Three words: Tom Yum soup. That’s all I have to say. According to studies being done in universities in Japan and Thailand, Tom Yum soup may have the capability to protect against the “cancerous-tumor growth”. The research began after it was observed that cancer, mainly cancers of the digestive tract, occurred less in Thailand compared to other countries. Similar to Vietnamese and Indian cuisines, Tom Yum owes its healing properties to the array of herbs and spices used to create the soup: coriander, turmeric, ginger and lemongrass, to name a few. Traditionally cooked with shrimp and vegetables, making it delicious and nutritious, this cancer-fighting dish definitely deserves a spot on the list!

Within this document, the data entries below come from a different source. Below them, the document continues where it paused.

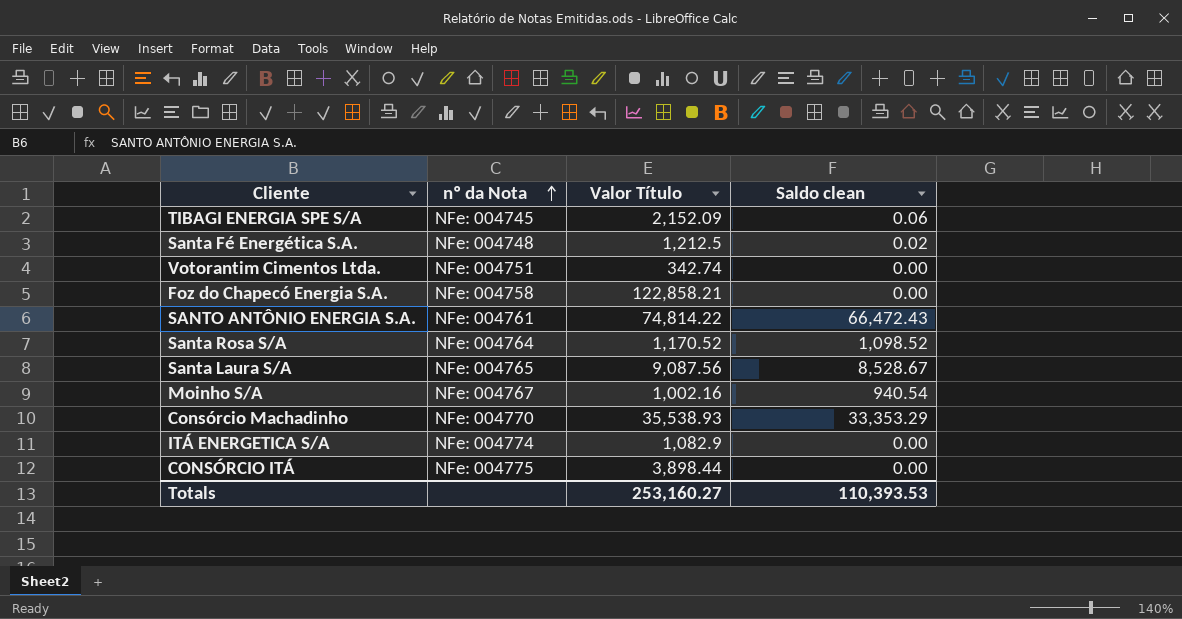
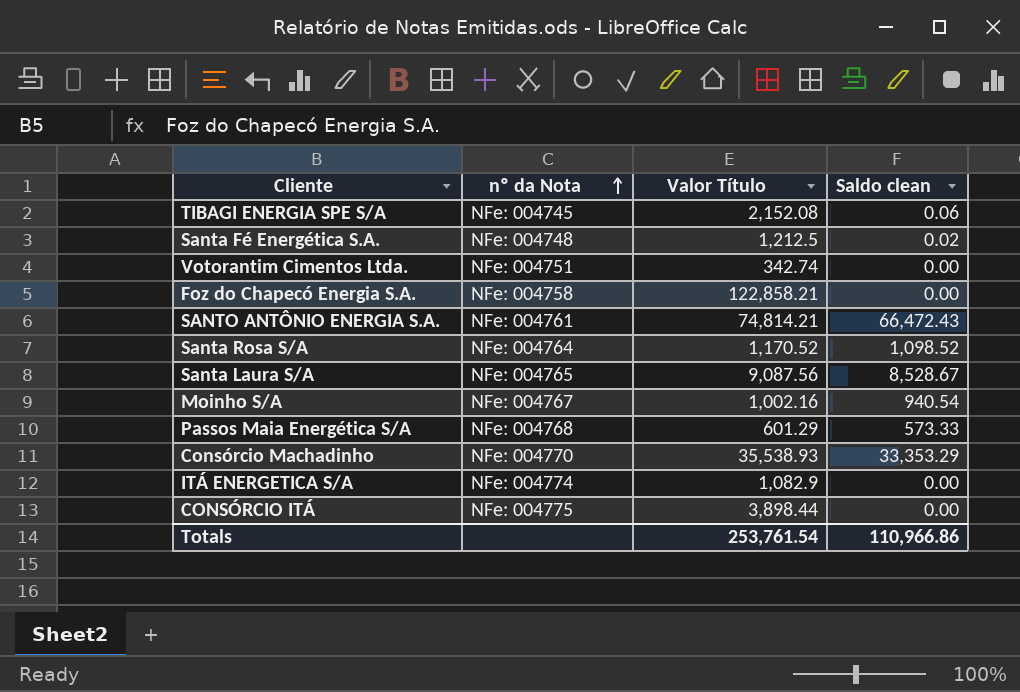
TIBAGI ENERGIA SPE S/A | Valor Título: 2,152.09 -> 2,152.08
SANTO ANTÔNIO ENERGIA S.A. | Valor Título: 74,814.22 -> 74,814.21
row Passos Maia Energética S/A: none -> NFe: 004768 | 601.29 | 573.33
Totals | Valor Título: 253,160.27 -> 253,761.54
Totals | Saldo clean: 110,393.53 -> 110,966.86

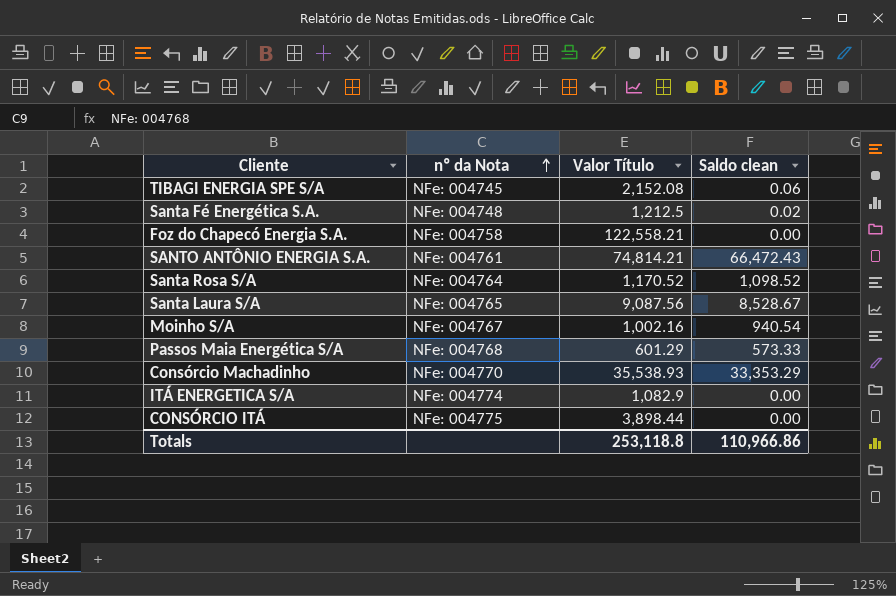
row Votorantim Cimentos Ltda.: NFe: 004751 | 342.74 | 0.00 -> none
Foz do Chapecó Energia S.A. | Valor Título: 122,858.21 -> 122,558.21
Totals | Valor Título: 253,761.54 -> 253,118.8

Okay, so maybe having Mexican cuisine may seem like it’s a long way from a healthy diet but according to the University of Utah, picking the right Mexican dishes can be really beneficial for your health. Search for Mexican plates that contain the following: high-fiber beans, corn, bell peppers and tomatoes (all of these can usually be found in a majority of Mexican soups!). Similar to Italian cuisine, the use of tomatoes in salads, soups and entrees, is suspected to help guard against breast cancer. Moreover, beans and corn have the potential to prevent diabetes. Keep in mind that these nutrients can be found in authentic Mexican recipes…Taco Bell does not count.
I bet French cuisine was the last ethnic diet you thought you’d see on this page, let alone a photograph of French pastries and desserts. Yet, nutritionists, like Adrienne Turner, are strong advocates of the French diet. “It’s challenging to find an overweight person in France. Conversely, it’s hard to walk down a street in France without running into a bakery, chocolate shop or wine store,” says Turner. Despite this fact, the French have one of the lowest obesity and disease rates in the world and it is all thanks to the way they eat. When it comes to eating, the French believe that having a little bit of everything and anything is the key to keeping your taste buds satisfied. The compensation? Self-control from overeating.
The bottom line is that, yes, cuisines like Japan’s may be ranked as one of the healthiest in the world but if you decide to eat deep fried gyozas and tonkatsu the next time you’re at a Japanese restaurant…well, you get the picture. On the other hand, if you do decide that your buds are craving for something drenched in butter or covered in chocolate, do what the French do. Take your time, control your portions and enjoy every single bite. Bon appétit!